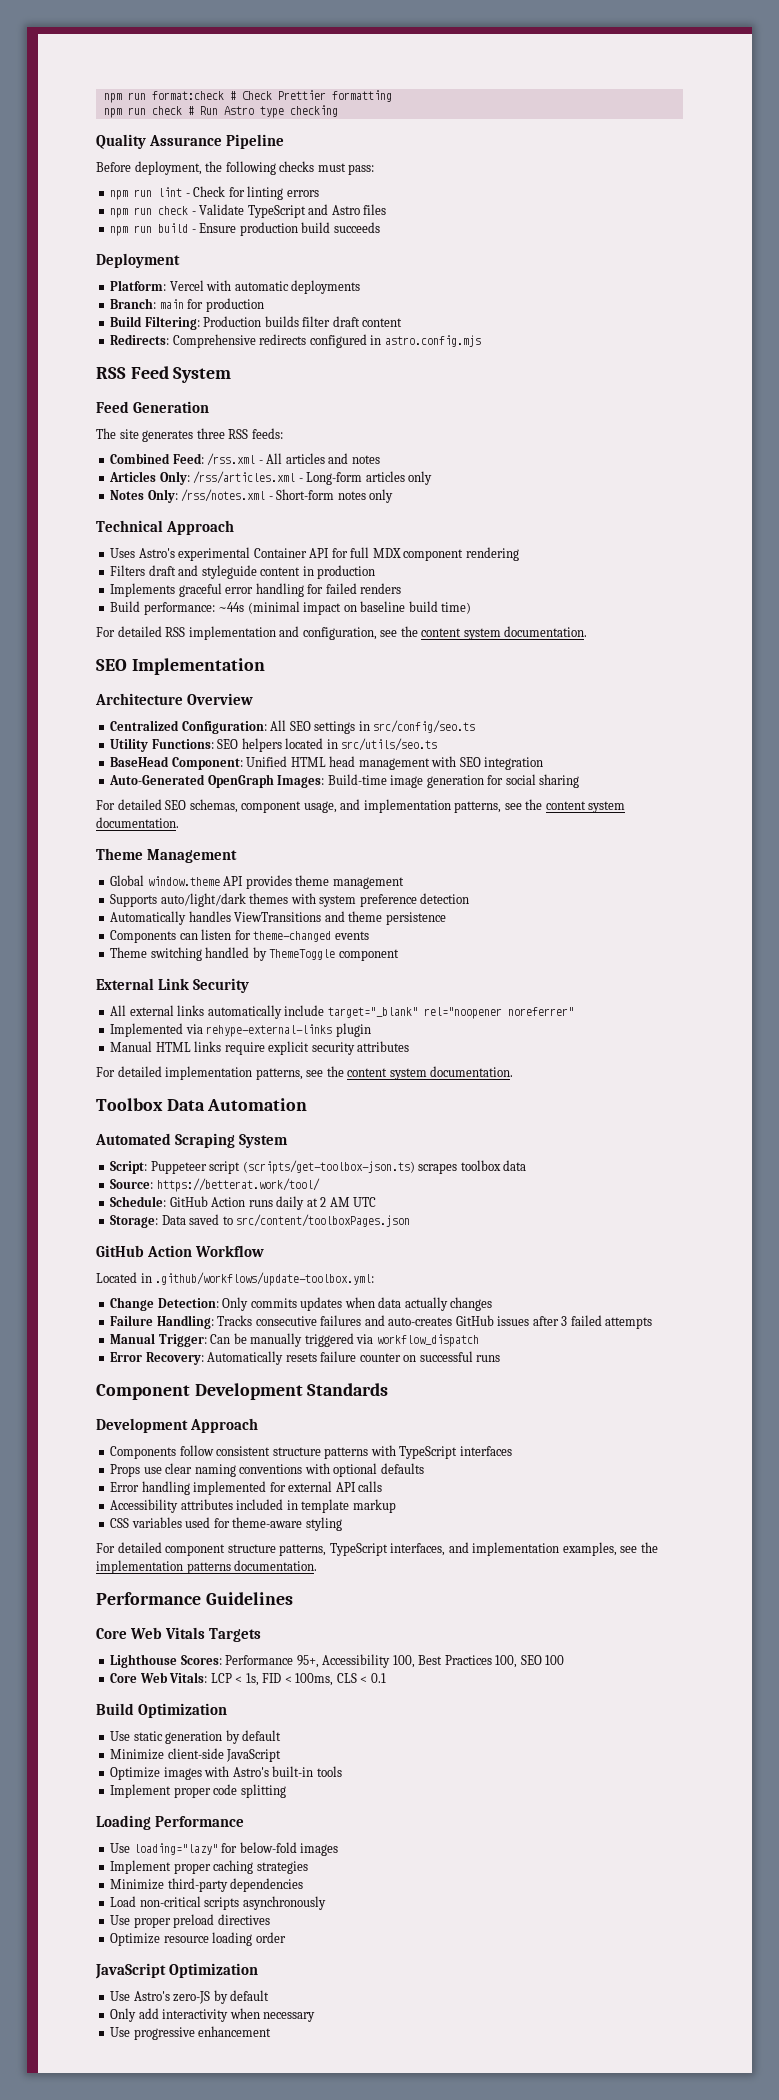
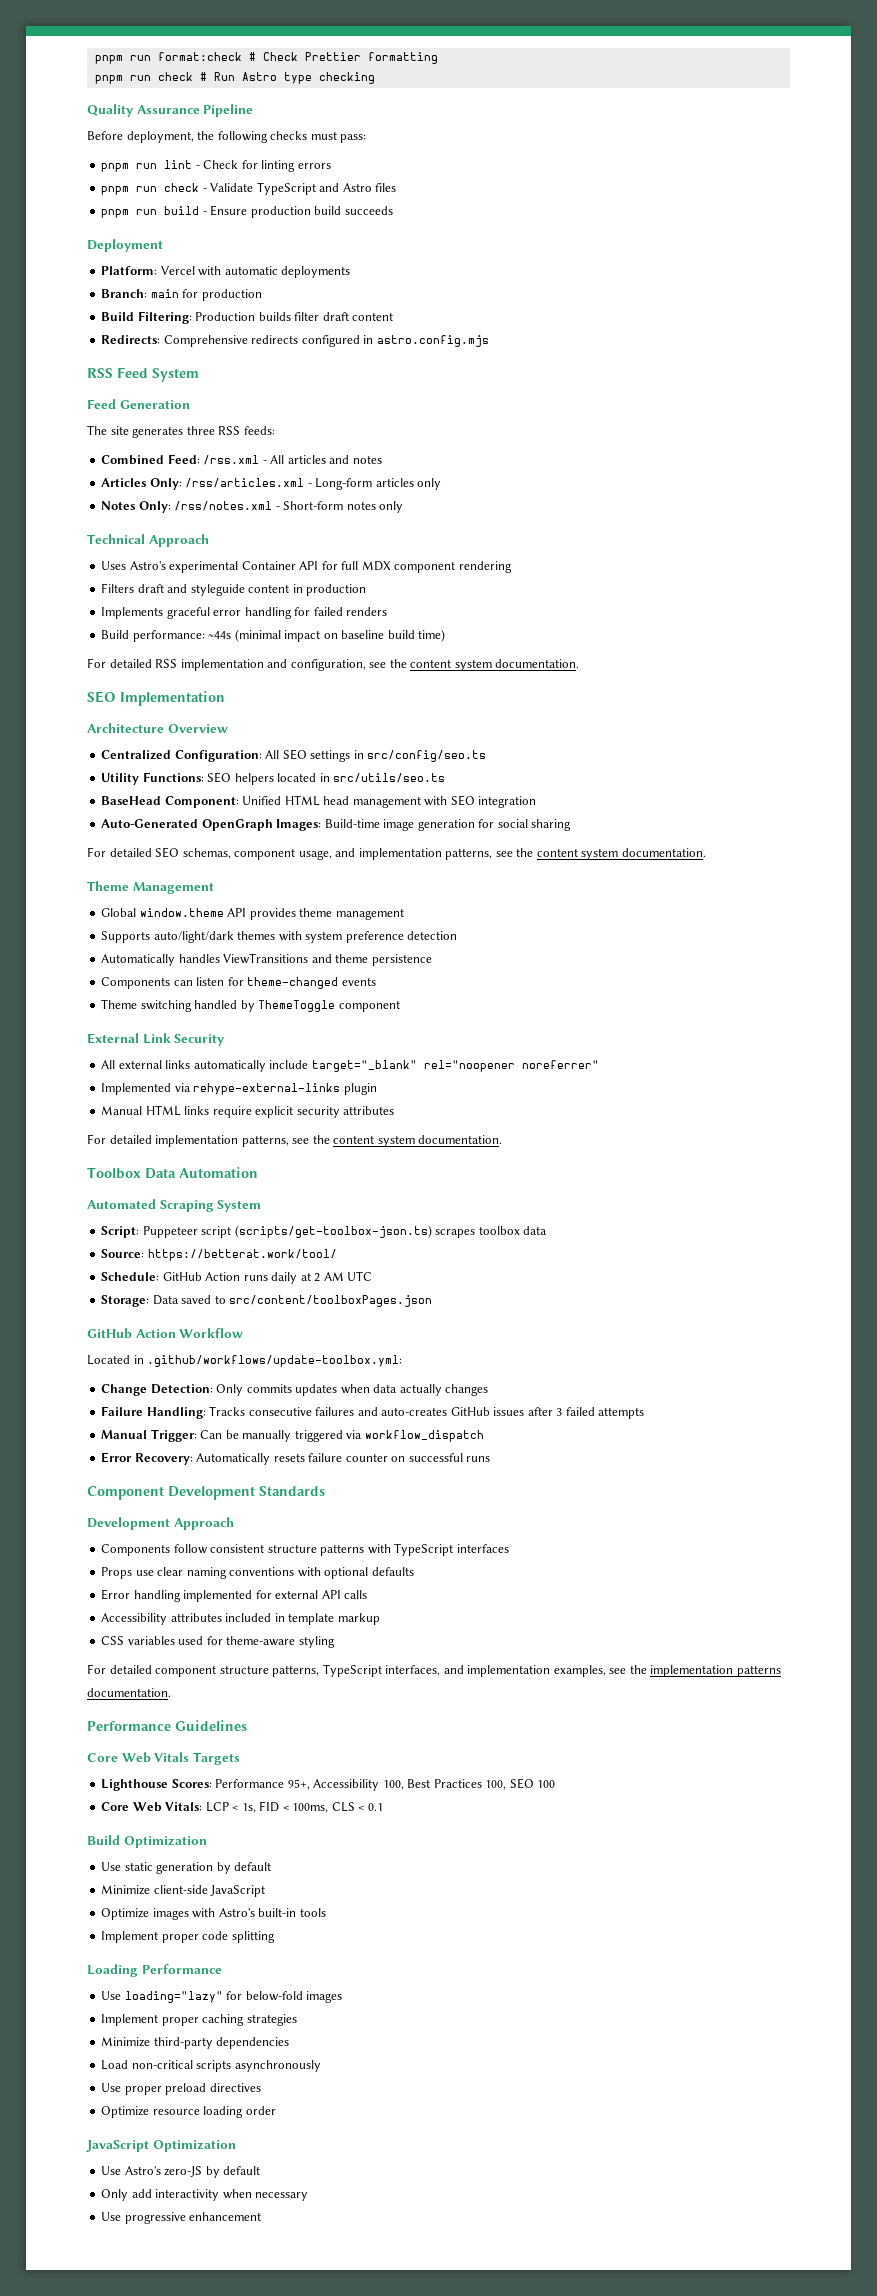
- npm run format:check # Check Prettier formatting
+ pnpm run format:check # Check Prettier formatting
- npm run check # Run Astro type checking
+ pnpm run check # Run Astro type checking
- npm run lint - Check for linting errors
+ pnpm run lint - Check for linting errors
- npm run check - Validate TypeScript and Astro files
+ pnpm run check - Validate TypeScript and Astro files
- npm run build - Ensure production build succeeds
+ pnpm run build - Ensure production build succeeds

================================

> Work instructions
When you repeat the listing, keep it exact and leave the pictures behind.

> Task result
- npm run format:check # Check Prettier formatting
+ pnpm run format:check # Check Prettier formatting
- npm run check # Run Astro type checking
+ pnpm run check # Run Astro type checking
- npm run lint - Check for linting errors
+ pnpm run lint - Check for linting errors
- npm run check - Validate TypeScript and Astro files
+ pnpm run check - Validate TypeScript and Astro files
- npm run build - Ensure production build succeeds
+ pnpm run build - Ensure production build succeeds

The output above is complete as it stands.